After execution of this code I have such errors:

/usr/bin/python2.7 /home/seth/PycharmProjects/osiris_project/PMN_way/start.py
Traceback (most recent call last):
  File "/home/seth/PycharmProjects/osiris_project/PMN_way/start.py", line 5, in <module>
    import matplotlib.pyplot as plt
  File "/usr/lib64/python2.7/site-packages/matplotlib/pyplot.py", line 98, in <module>
    _backend_mod, new_figure_manager, draw_if_interactive, _show = pylab_setup()
  File "/usr/lib64/python2.7/site-packages/matplotlib/backends/__init__.py", line 25, in pylab_setup
    globals(),locals(),[backend_name])
ImportError: No module named backend_tkagg

Process finished with exit code 1

I`m using openSUSE and pycharm community edition latest version with installed pandas, numpy, etc How can i fix this problem?

Answer

Luke Woodward picture Luke Woodward · Dec 14, 2013

I've seen this before, also on openSUSE (12.3).
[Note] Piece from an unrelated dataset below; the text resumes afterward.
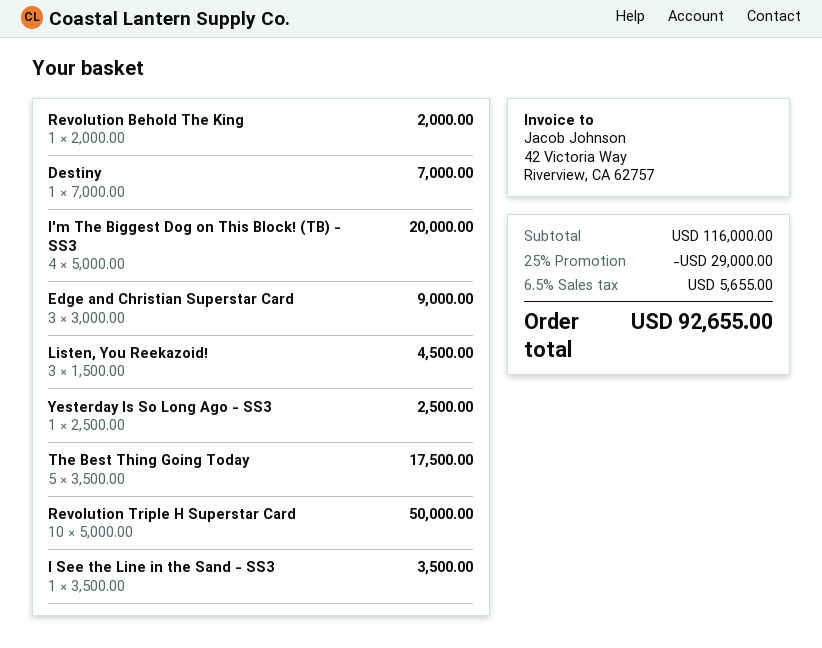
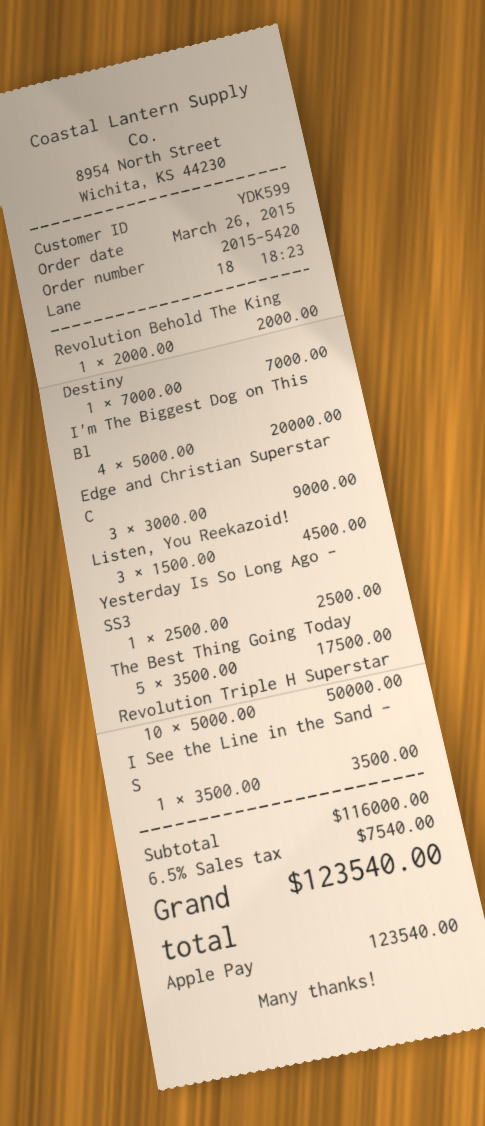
discount: 25% = 29000.00 -> none
tax: 6.5% = 5655.00 -> 6.5% = 7540.00
total: 92655.00 -> 123540.00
The fix is to edit the default matplotlibrc file.

Here's how you find where the default matplotlibrc file lives, and where it lives on my machine:

>>> import matplotlib
>>> matplotlib.matplotlib_fname()
'/usr/lib64/python2.7/site-packages/matplotlib/mpl-data/matplotlibrc'

The backend setting is the first configuration option in this file. Change it from TkAgg to Agg, or to some other backend you have installed on your system. The comments in the matplotlibrc file list all backends supported by matplotlib.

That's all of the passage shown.